Point intéressant, car assez rare à l'époque, c'est la raison pour laquelle il existe encore une vieille ville traditionnelle c'est parce qu'à cette époque des loi locales sur l'urbanisme ont été mise en place. Les habitations devaient respecter certaines normes (dans les matériaux utilisés, les couleurs, etc...). En plus de cela, il faut qu'elle soient pratiques et adaptées à l'environnement local (zone très neigeuse), et du coup elles avaient des toits plus avancés afin de protéger les façades de la neige et des évacuations pile sous le bord des toits afin de récupérer l'eau une fois qu'elle fond. Les maisons étaient aussi pensées pour avoir le commerce au rez-de-chaussée et le logement aux étages. De plus, comme les maisons étaient étroites et profondes avec des fenêtres seulement en façade, des puits de lumière furent créés avec des sortes de petites tours sur le toit.

Et justement, après le musée, on peut visiter une "ancienne" maison d'un commerçant assez riche de l'époque (bon, en vrai elle a été reconstruite à partir de plans trouvés).

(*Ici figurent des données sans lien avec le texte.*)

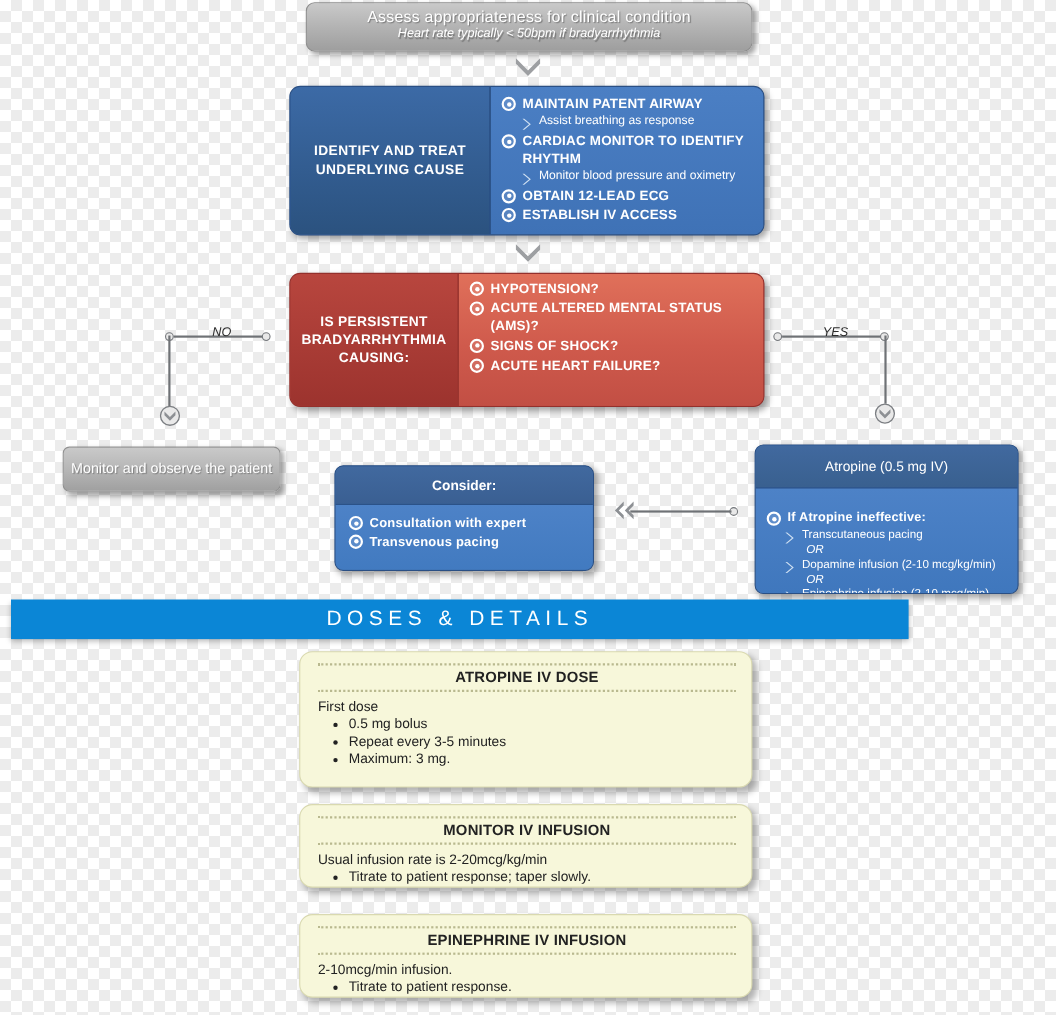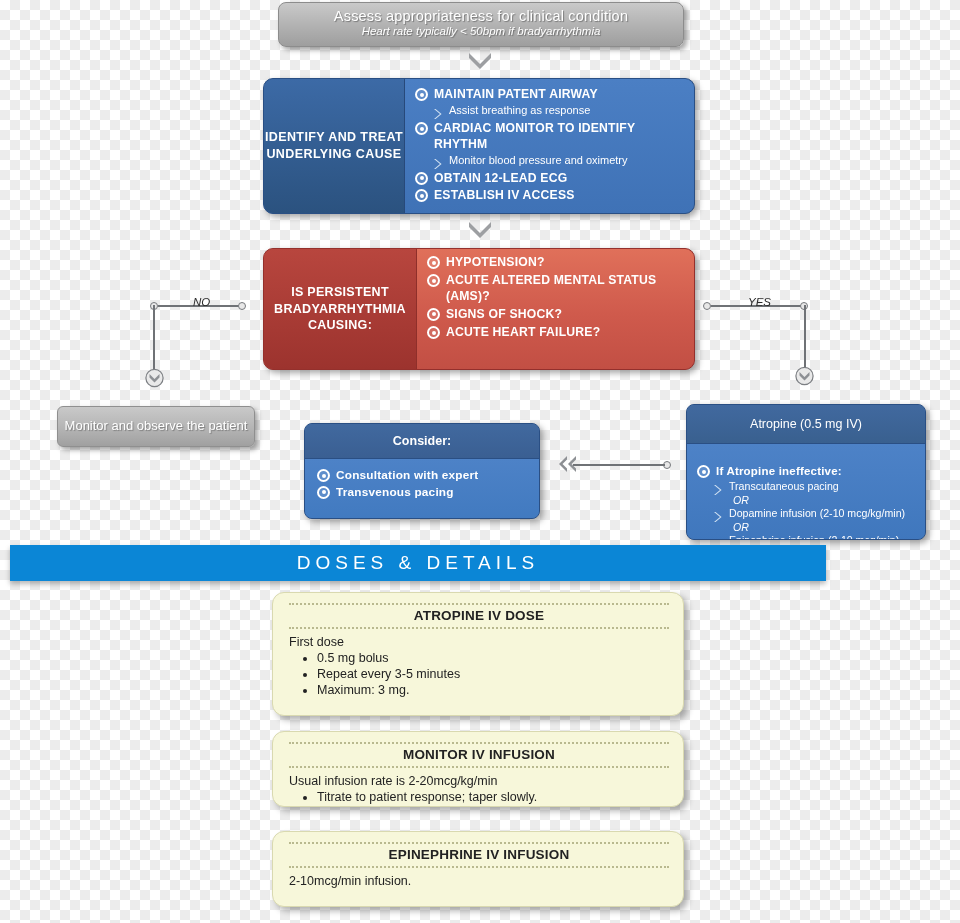--- a/index.html
+++ b/index.html
@@ -52,7 +52,7 @@
     display:flex;
   }
   .bluebox .left {
-    width: 140px;
+    width: 181px;
     display:flex; align-items:center; justify-content:center;
     color:#fff; font-size:12.5px; font-weight:bold; text-align:center; line-height:1.35;
     letter-spacing:.4px;

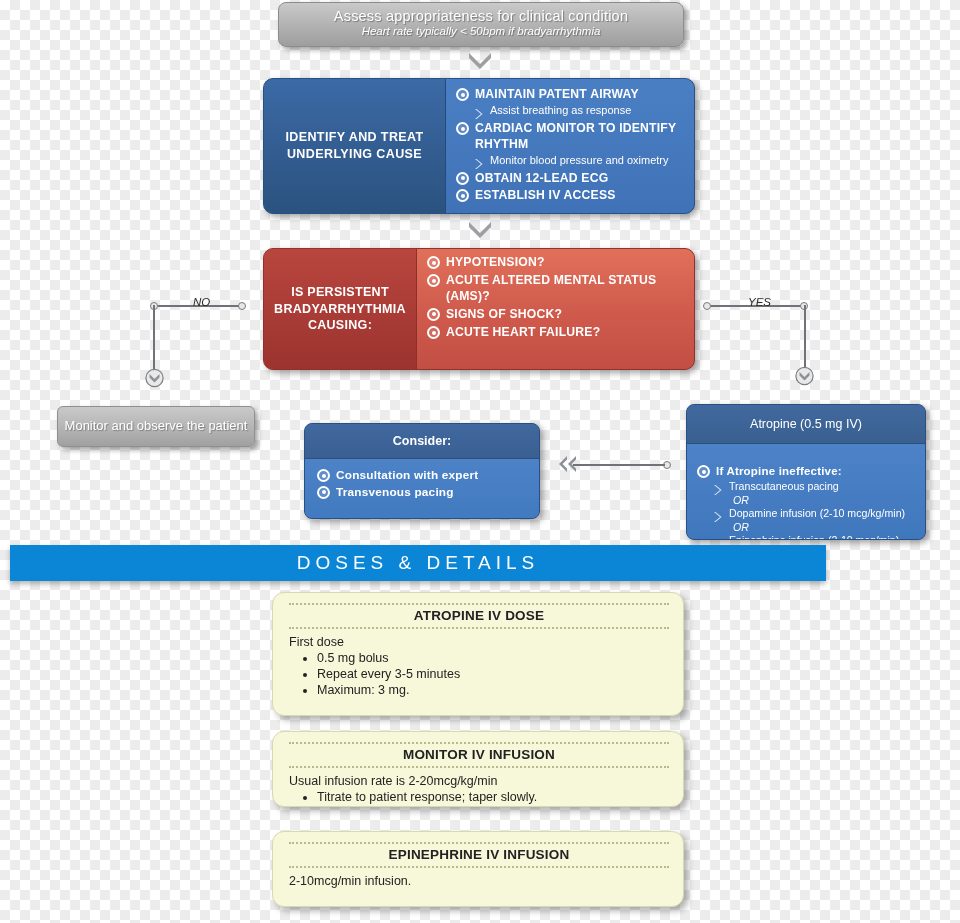--- a/index.html
+++ b/index.html
@@ -386,6 +386,9 @@
 <div class="node dose d3">
   <h3>EPINEPHRINE IV INFUSION</h3>
   <p>2-10mcg/min infusion.</p>
+  <ul>
+    <li>Titrate to patient response.</li>
+  </ul>
 </div>
 
 </body></html>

Mais ça permet de mieux se rendre compte comment elles étaient construites. Et premier fait marquant, les pièces ne sont pas arrangées autours de couloirs, mais se succèdes les unes aux autres. Il était aussi fréquent d'avoir un "petit" sanctuaire dédié aux ancêtres de la famille, lequel était souvent monté sur roues afin de pouvoir l'extraire rapidement en cas d'incendie.

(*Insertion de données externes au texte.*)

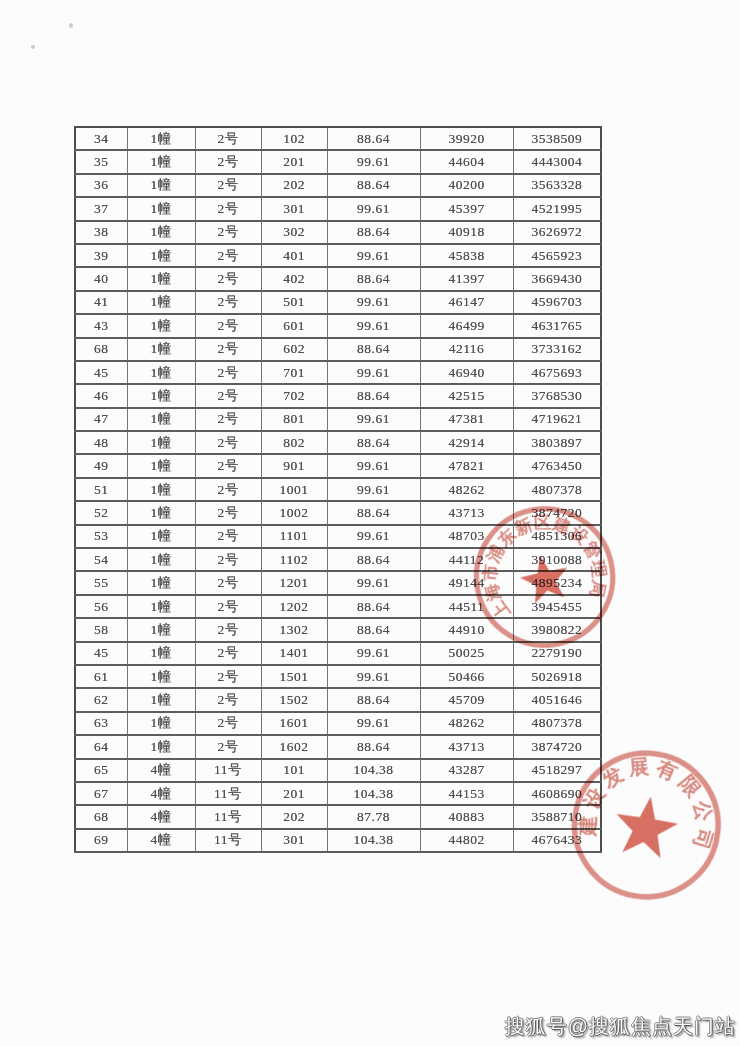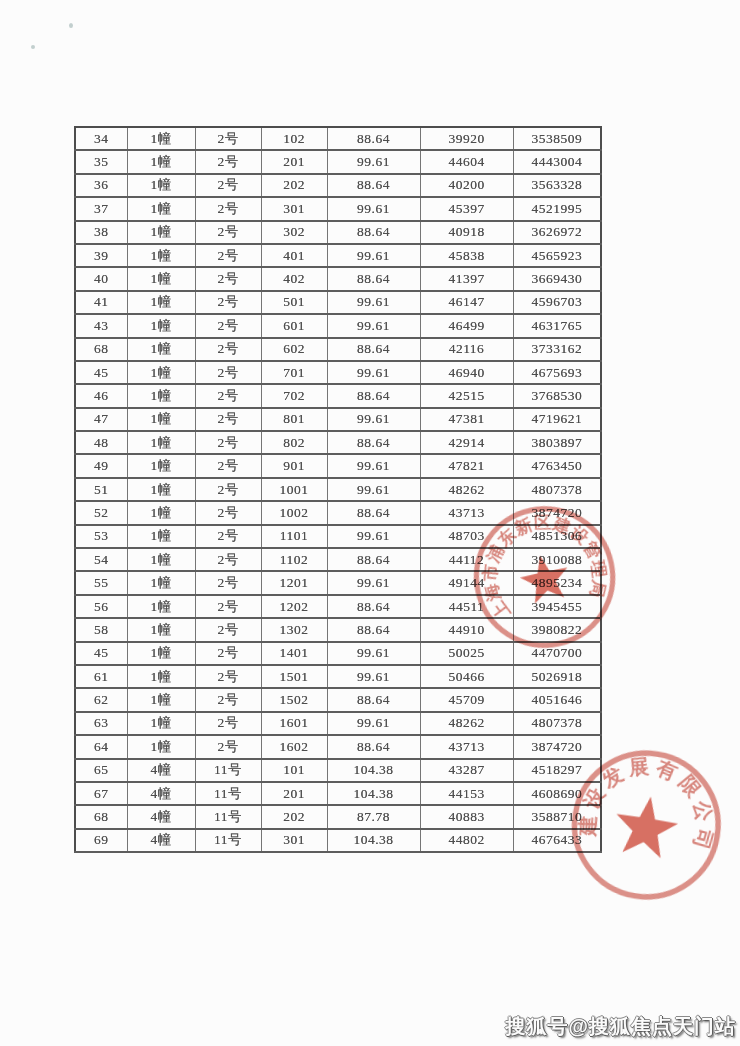--- a/index.html
+++ b/index.html
@@ -304,7 +304,7 @@
       <td>1401</td>
       <td>99.61</td>
       <td>50025</td>
-      <td>4470700</td>
+      <td>2279190</td>
     </tr>
         <tr>
       <td>61</td>

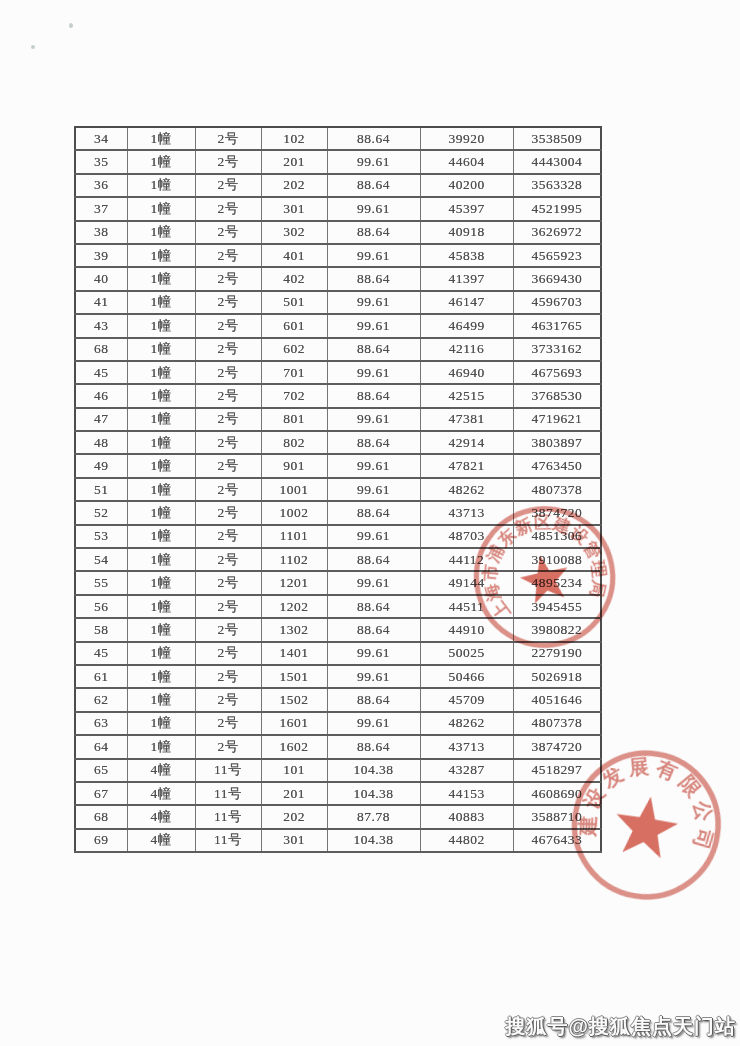--- a/index.html
+++ b/index.html
@@ -61,7 +61,7 @@
     right:4px;bottom:6px;
     font-family:"Liberation Sans","DejaVu Sans",sans-serif;
     font-size:20px;
-    font-weight:bold;
+    font-weight:normal;
     letter-spacing:1px;
     color:#fbfbfb;
     text-shadow:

Et évidemment, ni double vitrage, ni chauffage centralisé à l'époque. En fait, les vitres n'étaient que du papier de riz (le même qui forme les portes à l'intérieur de la maison). Donc pour se chauffer, ils répartissaient des pots un peu partout dans la maison dans lesquels étaient placés des charbons. Ca plus les matériaux utilisés, je ne m'étonne plus que ça parle autant d'incendies. En fait, il paraît que la ville a été victime de 5 incendies majeurs ayant détruit une grande partie d'entre elle en seulement 100 ans.

Finalement, la journée est encore loin d'être terminée, mais le temps est devenu vraiment mauvais et il n'y a pas beaucoup plus de choses à voir sur Takayama elle-même. Du coup direction l'hôtel afin de me reposer un peu, demain je prendrais la voiture pour voir des endroits plus éloignés.